▶ **WHAT YOU ARE ASKED TO DO**
In the listing below, find the line with "ENEWTON EXTENDS - HOPE" and the line with "shipping: none -> 14.50". Repeat those two lines and all lines between them exactly.

▶ **RECORDS SUPPLIED**
******************************
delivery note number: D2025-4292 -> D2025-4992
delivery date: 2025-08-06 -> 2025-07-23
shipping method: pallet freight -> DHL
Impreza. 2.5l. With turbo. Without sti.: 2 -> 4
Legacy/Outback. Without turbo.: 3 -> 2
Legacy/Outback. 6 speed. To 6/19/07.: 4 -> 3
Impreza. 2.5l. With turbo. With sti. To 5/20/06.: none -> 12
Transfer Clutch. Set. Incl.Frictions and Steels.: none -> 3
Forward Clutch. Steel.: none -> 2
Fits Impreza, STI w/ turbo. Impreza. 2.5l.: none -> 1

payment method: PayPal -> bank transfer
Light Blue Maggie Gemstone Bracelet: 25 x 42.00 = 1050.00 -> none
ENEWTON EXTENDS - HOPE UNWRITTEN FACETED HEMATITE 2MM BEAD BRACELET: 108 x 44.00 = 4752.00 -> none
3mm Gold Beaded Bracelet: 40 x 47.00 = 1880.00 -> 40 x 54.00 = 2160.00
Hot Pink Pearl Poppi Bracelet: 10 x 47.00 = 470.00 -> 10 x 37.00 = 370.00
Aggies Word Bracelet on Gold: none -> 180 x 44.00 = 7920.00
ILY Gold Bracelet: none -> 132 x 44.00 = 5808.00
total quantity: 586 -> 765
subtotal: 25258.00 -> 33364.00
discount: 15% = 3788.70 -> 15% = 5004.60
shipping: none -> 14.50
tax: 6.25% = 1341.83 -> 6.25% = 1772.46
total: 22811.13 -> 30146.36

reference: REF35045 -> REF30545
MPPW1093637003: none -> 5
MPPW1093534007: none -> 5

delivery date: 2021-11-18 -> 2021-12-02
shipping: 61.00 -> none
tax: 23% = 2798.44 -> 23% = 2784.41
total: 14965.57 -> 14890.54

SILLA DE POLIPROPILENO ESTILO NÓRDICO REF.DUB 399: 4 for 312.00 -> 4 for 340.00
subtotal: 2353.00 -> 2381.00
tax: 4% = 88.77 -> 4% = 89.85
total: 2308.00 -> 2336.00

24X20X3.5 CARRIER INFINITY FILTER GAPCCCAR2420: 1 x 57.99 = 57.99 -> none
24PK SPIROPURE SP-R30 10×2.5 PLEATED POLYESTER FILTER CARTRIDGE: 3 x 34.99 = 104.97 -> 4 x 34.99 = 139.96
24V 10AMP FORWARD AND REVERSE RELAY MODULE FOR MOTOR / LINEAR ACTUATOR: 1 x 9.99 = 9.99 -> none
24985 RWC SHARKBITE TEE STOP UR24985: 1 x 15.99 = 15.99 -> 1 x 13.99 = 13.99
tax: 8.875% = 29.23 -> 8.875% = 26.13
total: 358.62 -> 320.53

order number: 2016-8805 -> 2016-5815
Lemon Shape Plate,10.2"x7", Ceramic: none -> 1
******************************
▶ **TASK SOLUTION**
ENEWTON EXTENDS - HOPE UNWRITTEN FACETED HEMATITE 2MM BEAD BRACELET: 108 x 44.00 = 4752.00 -> none
3mm Gold Beaded Bracelet: 40 x 47.00 = 1880.00 -> 40 x 54.00 = 2160.00
Hot Pink Pearl Poppi Bracelet: 10 x 47.00 = 470.00 -> 10 x 37.00 = 370.00
Aggies Word Bracelet on Gold: none -> 180 x 44.00 = 7920.00
ILY Gold Bracelet: none -> 132 x 44.00 = 5808.00
total quantity: 586 -> 765
subtotal: 25258.00 -> 33364.00
discount: 15% = 3788.70 -> 15% = 5004.60
shipping: none -> 14.50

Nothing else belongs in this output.